About this exercise: Whenever the word "Prozess" appears in a line of the data below, copy that line.

Source records:
⟨

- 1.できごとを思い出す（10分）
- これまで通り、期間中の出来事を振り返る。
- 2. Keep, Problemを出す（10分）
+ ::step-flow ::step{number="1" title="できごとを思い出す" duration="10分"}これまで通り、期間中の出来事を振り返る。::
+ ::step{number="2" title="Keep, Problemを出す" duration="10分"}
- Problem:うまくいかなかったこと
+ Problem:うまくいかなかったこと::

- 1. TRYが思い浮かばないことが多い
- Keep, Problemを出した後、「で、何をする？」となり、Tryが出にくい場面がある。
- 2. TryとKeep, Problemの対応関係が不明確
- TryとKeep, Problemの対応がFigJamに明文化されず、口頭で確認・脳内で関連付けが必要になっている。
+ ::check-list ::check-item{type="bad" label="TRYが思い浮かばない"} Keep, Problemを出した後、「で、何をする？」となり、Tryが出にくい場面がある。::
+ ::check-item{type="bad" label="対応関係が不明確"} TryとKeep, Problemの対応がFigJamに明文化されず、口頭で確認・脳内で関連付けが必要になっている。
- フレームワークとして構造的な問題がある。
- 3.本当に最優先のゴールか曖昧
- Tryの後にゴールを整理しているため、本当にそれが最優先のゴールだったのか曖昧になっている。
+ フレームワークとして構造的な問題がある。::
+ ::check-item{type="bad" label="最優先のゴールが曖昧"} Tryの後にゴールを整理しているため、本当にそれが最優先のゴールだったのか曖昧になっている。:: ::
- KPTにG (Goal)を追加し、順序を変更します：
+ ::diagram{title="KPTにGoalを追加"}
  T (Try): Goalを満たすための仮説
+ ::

⟩
⟨

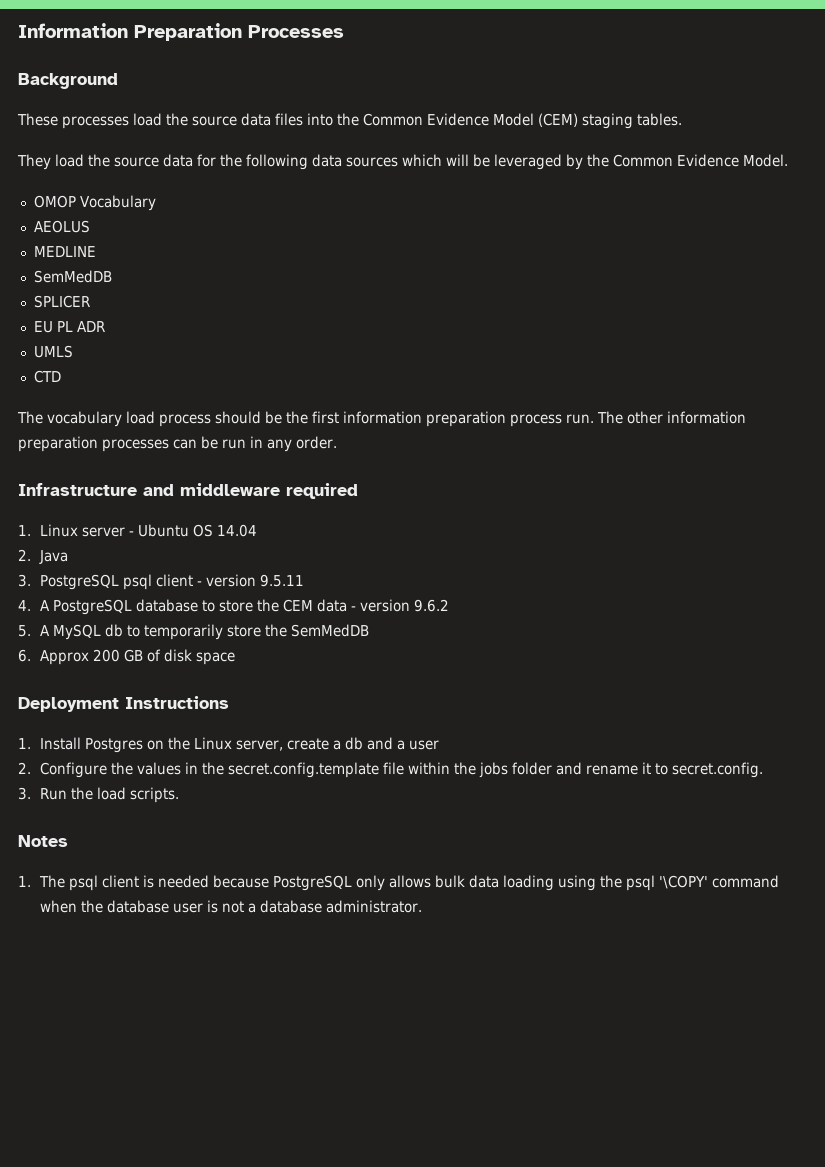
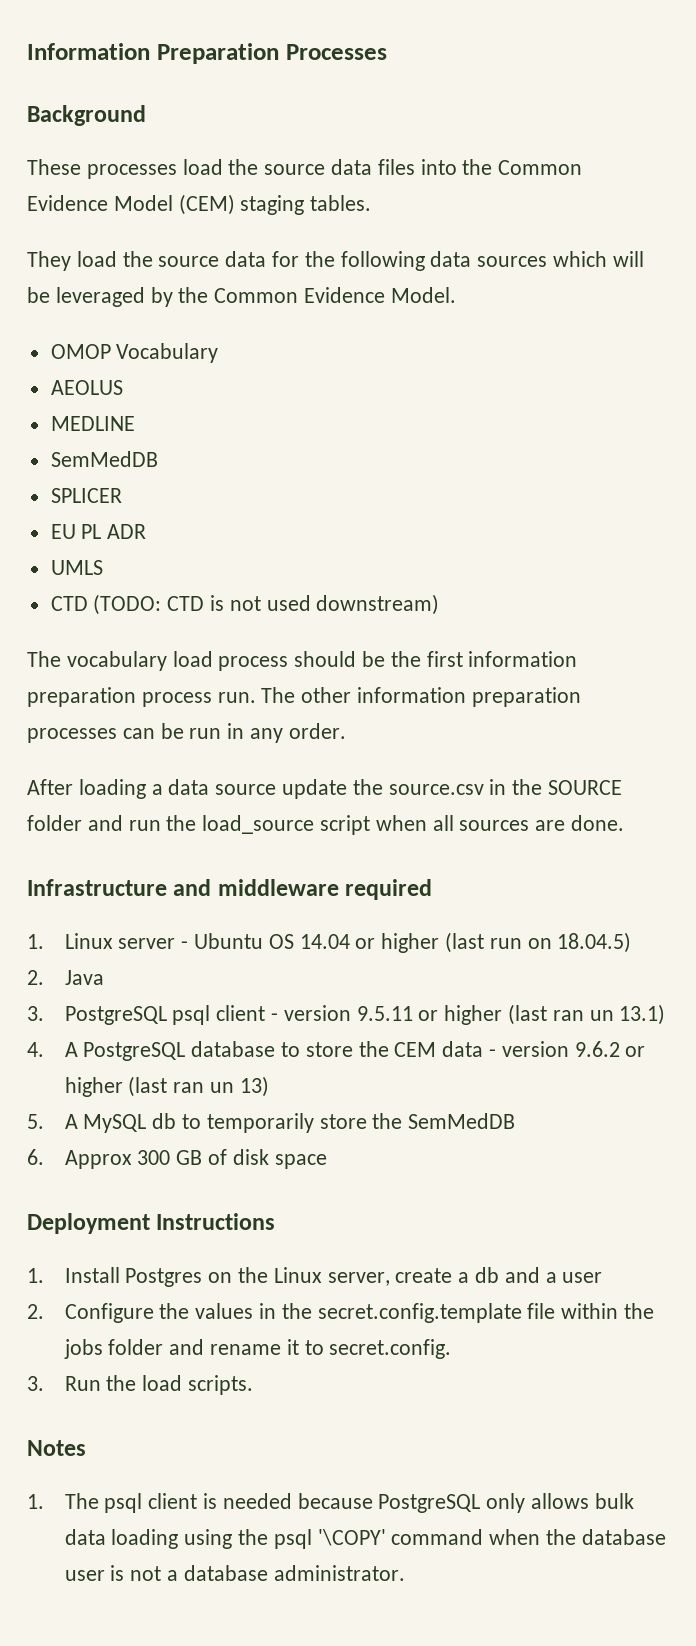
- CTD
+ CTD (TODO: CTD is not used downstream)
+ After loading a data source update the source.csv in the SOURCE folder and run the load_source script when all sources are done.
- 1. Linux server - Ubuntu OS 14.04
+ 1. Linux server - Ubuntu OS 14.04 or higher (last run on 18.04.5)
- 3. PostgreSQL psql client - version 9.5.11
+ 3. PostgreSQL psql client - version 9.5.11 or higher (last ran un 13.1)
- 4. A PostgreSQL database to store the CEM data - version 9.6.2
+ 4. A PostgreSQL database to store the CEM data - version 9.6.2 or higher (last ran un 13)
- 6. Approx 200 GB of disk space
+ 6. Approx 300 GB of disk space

⟩
⟨

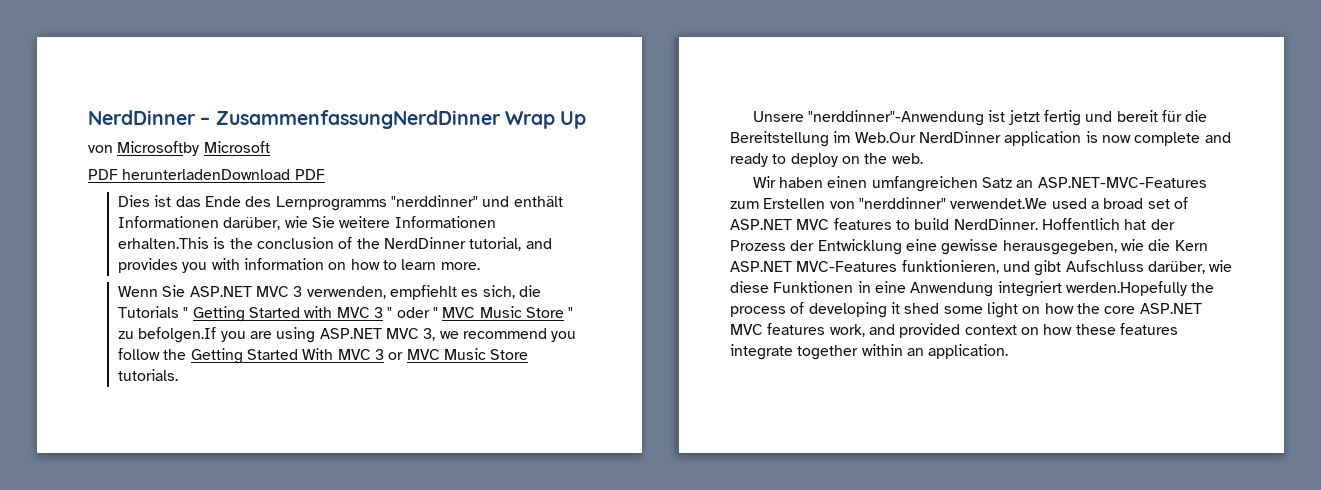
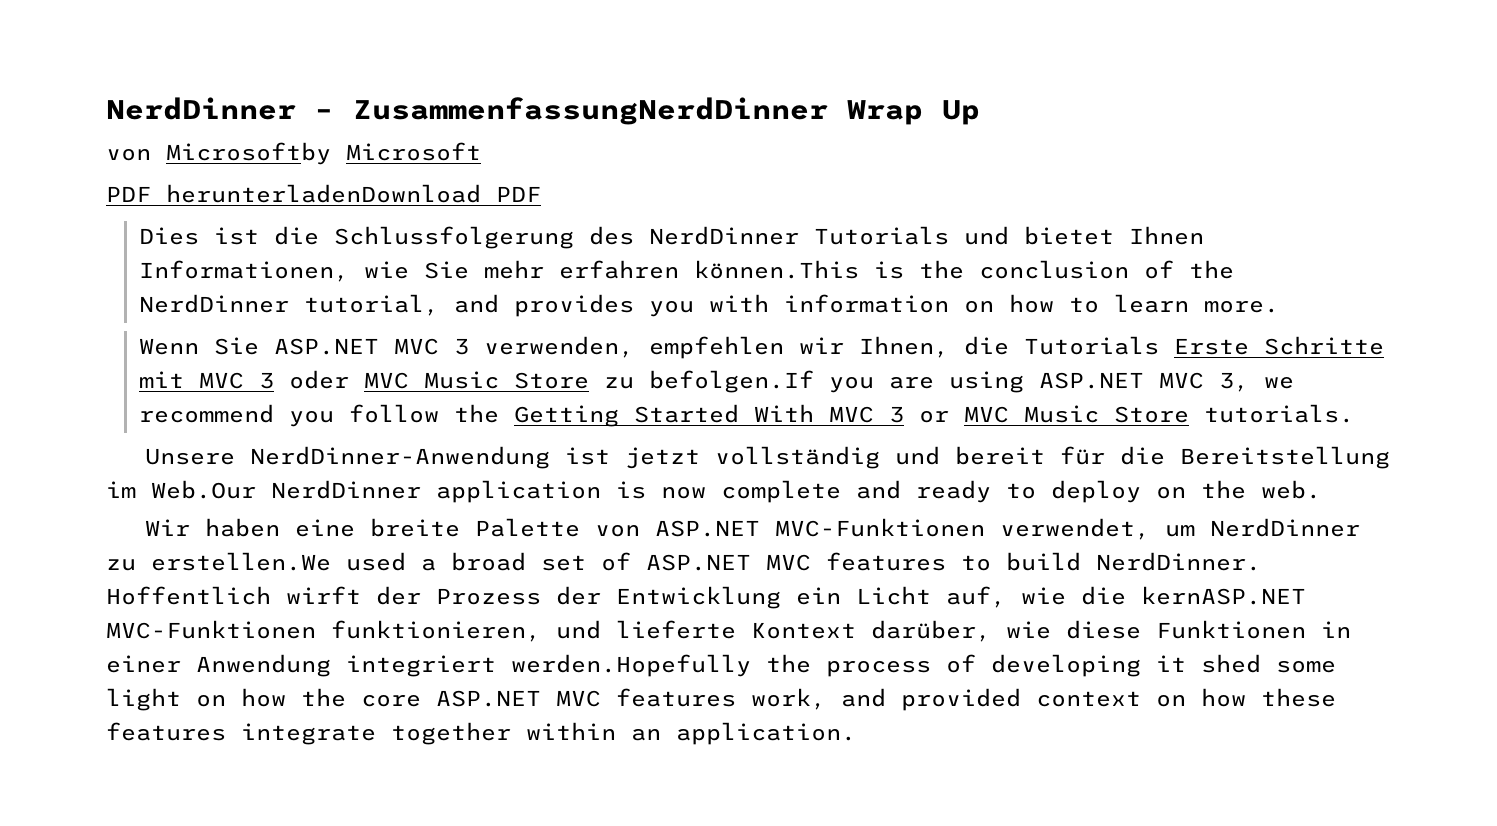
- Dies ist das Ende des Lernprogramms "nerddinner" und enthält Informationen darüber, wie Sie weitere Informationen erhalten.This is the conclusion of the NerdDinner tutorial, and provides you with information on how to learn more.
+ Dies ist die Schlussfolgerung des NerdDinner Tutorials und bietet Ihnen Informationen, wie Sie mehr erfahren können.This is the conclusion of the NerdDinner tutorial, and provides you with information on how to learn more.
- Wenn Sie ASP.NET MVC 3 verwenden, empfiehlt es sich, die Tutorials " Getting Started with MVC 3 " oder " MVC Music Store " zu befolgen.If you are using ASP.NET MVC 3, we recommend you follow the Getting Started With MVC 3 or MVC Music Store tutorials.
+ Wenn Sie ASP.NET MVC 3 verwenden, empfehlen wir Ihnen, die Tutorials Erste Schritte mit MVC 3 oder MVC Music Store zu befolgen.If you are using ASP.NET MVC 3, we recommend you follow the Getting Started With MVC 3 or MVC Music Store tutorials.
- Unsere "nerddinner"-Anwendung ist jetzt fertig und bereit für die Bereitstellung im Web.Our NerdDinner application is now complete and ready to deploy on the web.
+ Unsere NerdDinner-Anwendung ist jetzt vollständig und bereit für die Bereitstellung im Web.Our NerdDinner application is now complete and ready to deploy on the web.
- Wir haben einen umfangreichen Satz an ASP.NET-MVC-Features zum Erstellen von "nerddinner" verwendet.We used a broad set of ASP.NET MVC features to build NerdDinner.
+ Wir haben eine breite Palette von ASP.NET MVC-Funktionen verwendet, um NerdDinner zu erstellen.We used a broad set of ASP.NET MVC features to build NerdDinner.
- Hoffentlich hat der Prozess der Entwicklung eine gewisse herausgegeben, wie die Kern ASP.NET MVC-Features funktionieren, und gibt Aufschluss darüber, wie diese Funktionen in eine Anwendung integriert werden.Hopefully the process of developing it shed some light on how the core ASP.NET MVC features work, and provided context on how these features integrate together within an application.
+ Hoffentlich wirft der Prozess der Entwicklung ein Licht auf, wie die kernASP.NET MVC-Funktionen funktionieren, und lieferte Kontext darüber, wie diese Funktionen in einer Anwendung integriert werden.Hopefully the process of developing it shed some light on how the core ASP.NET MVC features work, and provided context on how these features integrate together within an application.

⟩

Output:
- Hoffentlich hat der Prozess der Entwicklung eine gewisse herausgegeben, wie die Kern ASP.NET MVC-Features funktionieren, und gibt Aufschluss darüber, wie diese Funktionen in eine Anwendung integriert werden.Hopefully the process of developing it shed some light on how the core ASP.NET MVC features work, and provided context on how these features integrate together within an application.
+ Hoffentlich wirft der Prozess der Entwicklung ein Licht auf, wie die kernASP.NET MVC-Funktionen funktionieren, und lieferte Kontext darüber, wie diese Funktionen in einer Anwendung integriert werden.Hopefully the process of developing it shed some light on how the core ASP.NET MVC features work, and provided context on how these features integrate together within an application.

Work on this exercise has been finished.